I went and told him [President Milei]: “Javier, I’m denouncing all this filching and below me I have people who are going to ask for cash. What do I do?”
This is about as simple as a corruption scheme gets. Which means it lands hard. No one needs to sit down with a 20-minute explainer to understand the wrongdoing.
The President canned Spagnolo, but won’t distance himself from his sister. They have a very strange and very close relationship; he is not about to throw her under the bus. But even in the absence of direct evidence, the scandal looks terrible.

In short, there is a decent explanation of why the Libertarians lost: a corruption scandal hit amidst an incomplete recovery. But if the explanation is so decent, why did investors react so strongly to the result? Were they really that surprised?
No. They had two reasons to be scared by a bad outcome for Milei. One is economic and the other is political.
The economic catch-22 that is the Argentine peso
Milei’s anti-inflation plan has two anchors. The first is a balanced budget. The second is what’s called a crawling peg. Instead of being subject to market forces, the central bank lets the currency fluctuate inside an ever-widening band against the dollar. That takes into account the fact that Argentine inflation is higher than in the United States, but insures that the peso won’t fall in an abrupt or drastic fashion.
Empirically, most successful disinflationary programs in Latin America have involved a crawling peg.
The problem is that prices have risen by rather more than the exchange rate has fallen. We were worried about that back in October ‘24. It has since gotten worse. In other words, Argentina has become a rather expensive place to do business. To lift our explanation from October:
The “real exchange rate” tries to capture whether the exchange rate is keeping up with relative changes in inflation. For example, if inflation in Argentina is lower than in the USA, but the peso doesn’t fall at the same rate, then things will get more expensive in Argentina measured in dollars and the real exchange rate will rise. Similarly, the peso falls faster than relative prices rise, then things will get cheaper in Argentina and the real exchange rate will fall.
The blue line in the below graph captures the change in the real exchange rate against the dollar. President Milei took office at the vertical line.

As of July, the country was on average twice as expensive as it had been in November 2023. Yikes.
And that is the root of the problem. The Argentine central bank has to keep the peso within a band. That means it cannot freely buy and sell dollars. If it sells dollars, it will drive up the value of the peso … but then the central bank will use up its supply of dollars, which it needs to make debt service payments. If it buys dollars, it will build up its reserves, but the central bank pays for those dollars by printing up pesos and exchanging them in the market. It it does that, then the value of the pesos will fall against the dollar, and the effect on inflation from running the printing press is left as an exercise for the reader.

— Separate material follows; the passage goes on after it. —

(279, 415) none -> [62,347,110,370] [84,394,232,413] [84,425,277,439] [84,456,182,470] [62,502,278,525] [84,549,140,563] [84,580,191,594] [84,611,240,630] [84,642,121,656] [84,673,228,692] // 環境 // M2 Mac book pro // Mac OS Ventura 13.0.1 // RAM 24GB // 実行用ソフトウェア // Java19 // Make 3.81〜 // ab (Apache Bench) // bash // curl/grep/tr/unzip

So the BRCA right out can’t accumulate dollars by going out on the market and buying them unless it wants to blow up the exchange rate band. Doing that, however, risks igniting inflation or crushing interest rate hikes.
If the Argentine economy were regularly selling more to the rest of the world than it was buying from it, then that would not be a problem. Dollars would flow in, and a lot of those dollars would end up in the coffers of the central bank. The analogy is with a person: when you sell more to the rest of the world than you buy from it, you’ll use some of that surplus to buy shares or bitcoin or lend to your sister or whatever, but a lot of it will end up in your bank account, which you can then use to pay interest on your debts.
Except, well, Argentina lost its surplus at of the start of this year. In the first quarter, Argentina’s current account surplus plunged to negative $5.2 billion from US$176 billion in the first quarter. The cause was not a fall in exports — in fact, exports rose by $1.2 billion.
Nope, two things killed the surplus: a $4.2 billion dollar rise in goods imports and a staggering $2.8 billion deterioration in net tourism revenues. In other words, as the peso’s real exchange rate went off exploring Mars, Argentines took advantage of cheap relative prices elsewhere to buy stuff from overseas or go vacation in Brazil. And that blew open a hole in the current account deficit. Which meant that Argentina had to either run down its holdings of foreign assets or borrow from abroad to pay for those cheap imports and bargain vacations.
And that wouldn’t necessarily be a problem but for the fact that …
No hay plata
The Argentine central bank doesn’t have any cash.
Really, it doesn’t have any cash. If you just look at the gross headline figures, it’s sitting on almost $40 billion. But most of that is tied to either bank reserve requirements (which the BRCA technically owes the banks in dollars) or Chinese swap lines. Netting that out leaves you with only $6 billion.
Except about half of that is needed to cover three-year dollar bonds that BRCA issued to help importers pay their foreign suppliers. (The importer bought the bonds with and received a promise to get paid back in dollars at 3% interest.2) That leaves you with only $3 billion.
Except the IMF thinks the situation is even worse than that. It thinks that when all is said and done, the BRCA’s liquid reserves are negative:
And this is a problem, because as we indicated earlier, Argentina has bills to pay: $6 billion left this year and $17 billion next year. Foreign creditors want to be paid in dollars, and if Argentine businesses aren’t earning them then somebody else is gonna have to cough them up.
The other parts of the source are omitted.